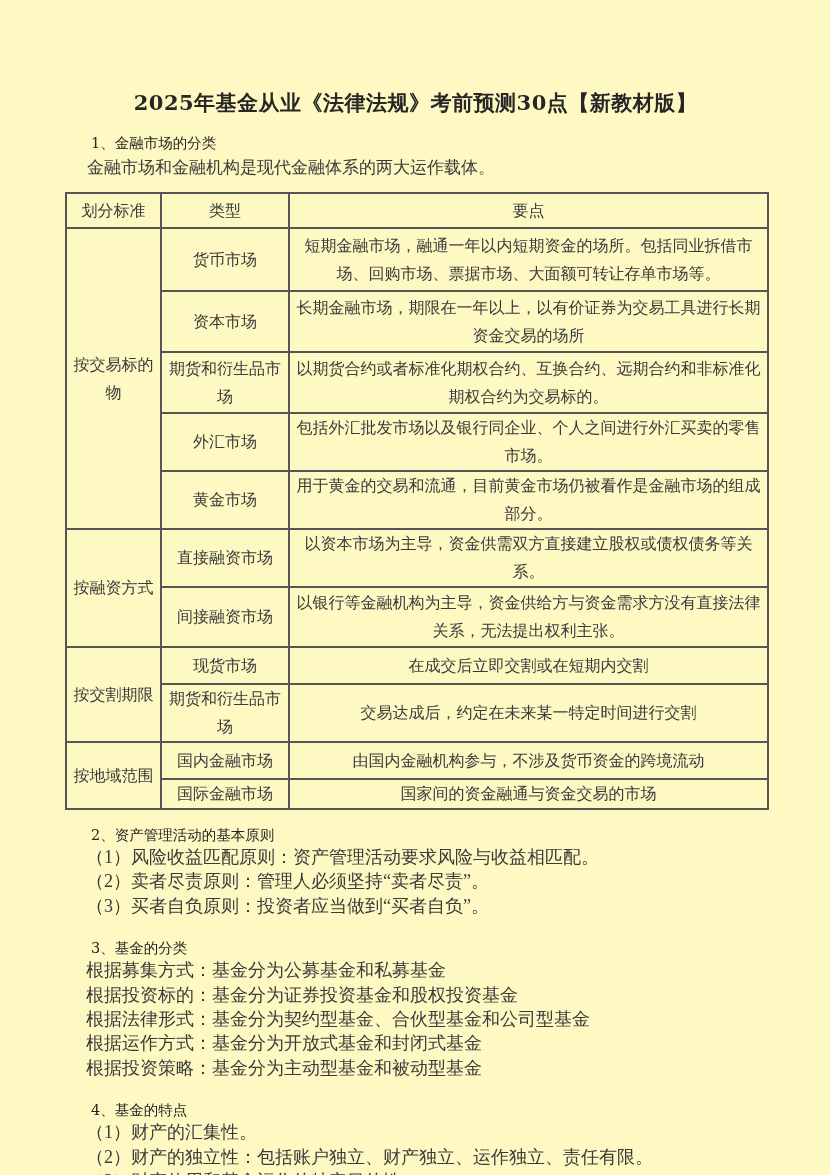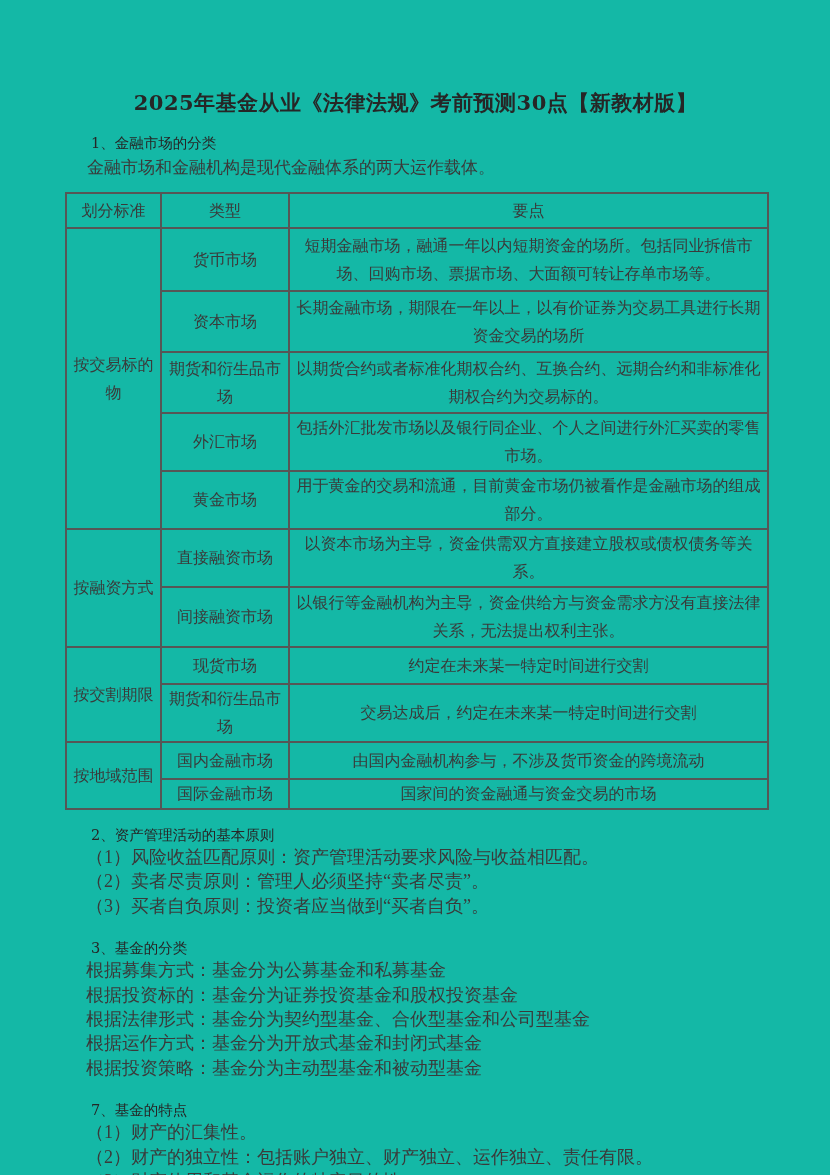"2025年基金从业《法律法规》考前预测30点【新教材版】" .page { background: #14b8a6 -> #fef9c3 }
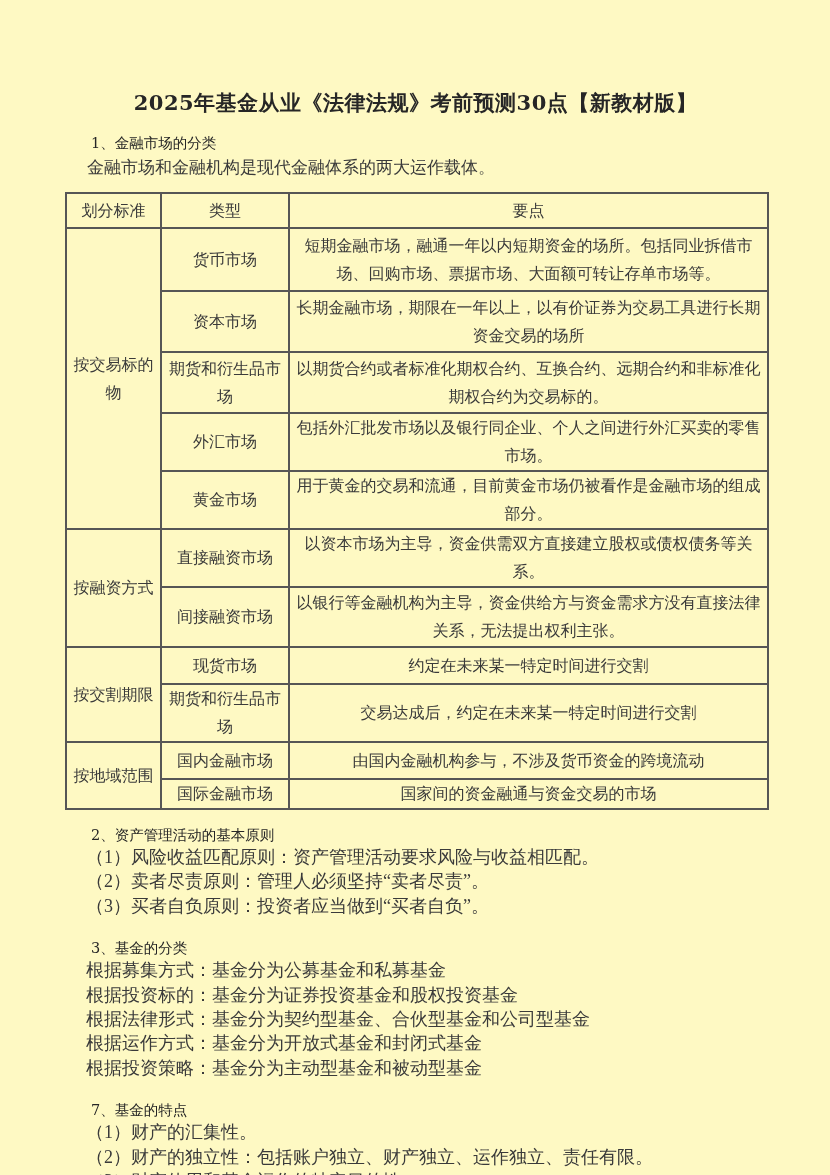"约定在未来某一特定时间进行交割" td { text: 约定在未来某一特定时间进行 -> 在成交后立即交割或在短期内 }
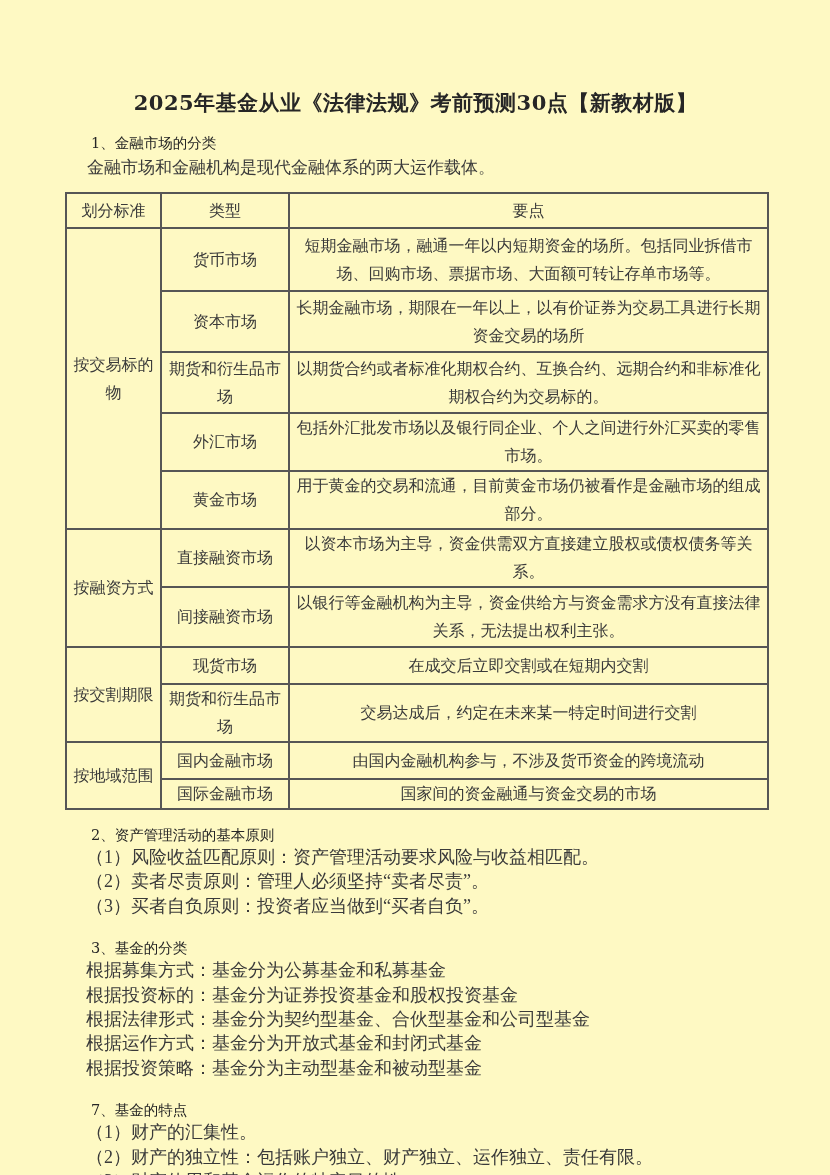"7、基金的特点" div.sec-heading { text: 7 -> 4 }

==================================================

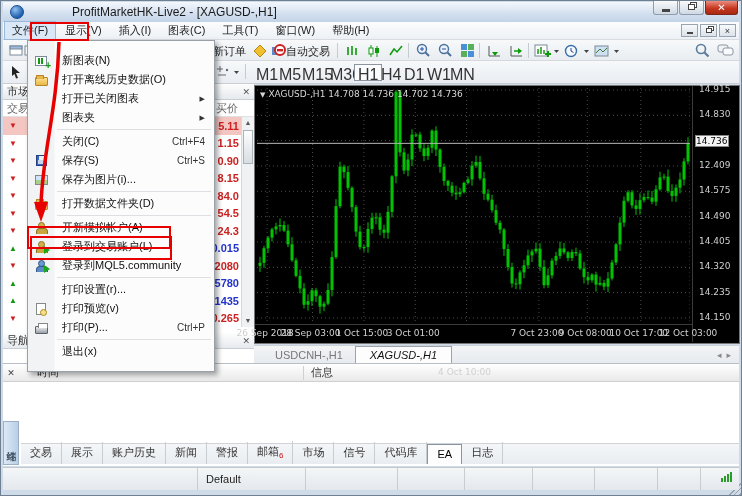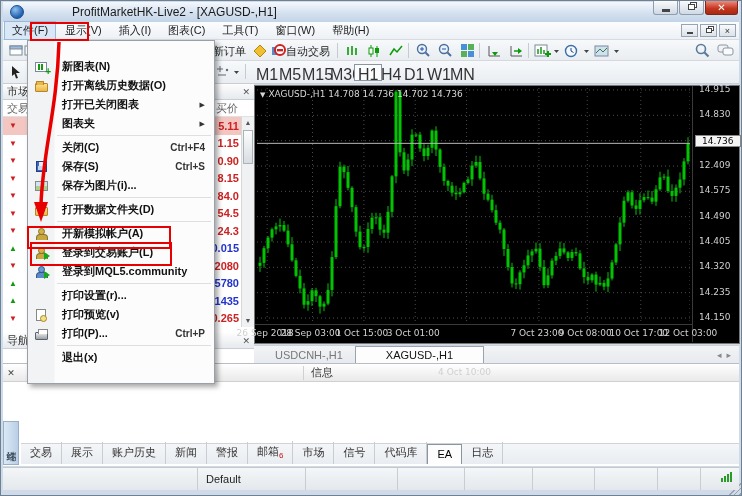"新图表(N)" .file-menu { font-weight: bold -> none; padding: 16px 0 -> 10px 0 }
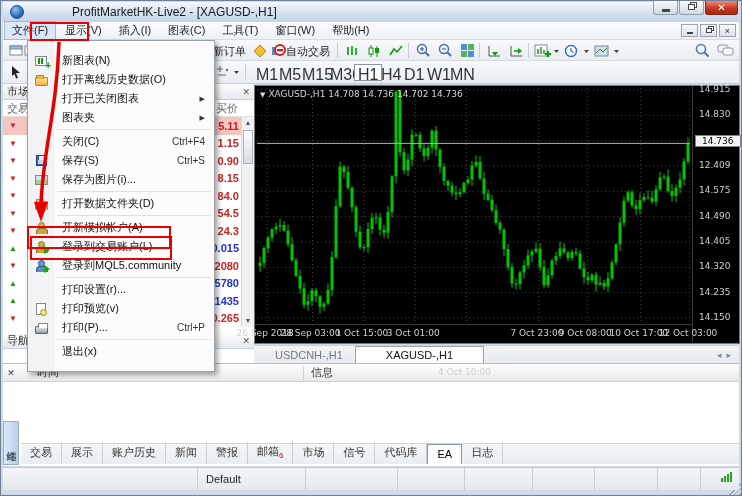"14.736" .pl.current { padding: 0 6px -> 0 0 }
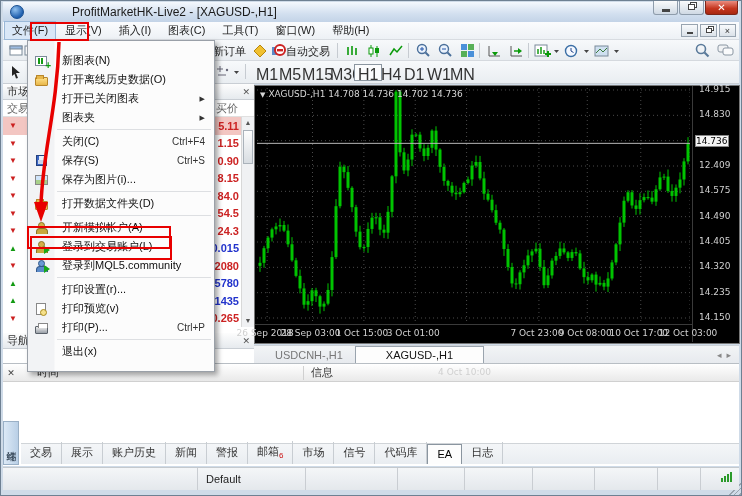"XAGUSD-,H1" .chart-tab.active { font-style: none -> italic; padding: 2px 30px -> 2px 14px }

==================================================

Only one part of the listing is wanted: the lines from the one containing "font-weight: bold ->" through the one containing "font-style: none ->", both included. Please transcribe it exactly, leaving out the pictures.

"新图表(N)" .file-menu { font-weight: bold -> none; padding: 16px 0 -> 10px 0 }
"14.736" .pl.current { padding: 0 6px -> 0 0 }
"XAGUSD-,H1" .chart-tab.active { font-style: none -> italic; padding: 2px 30px -> 2px 14px }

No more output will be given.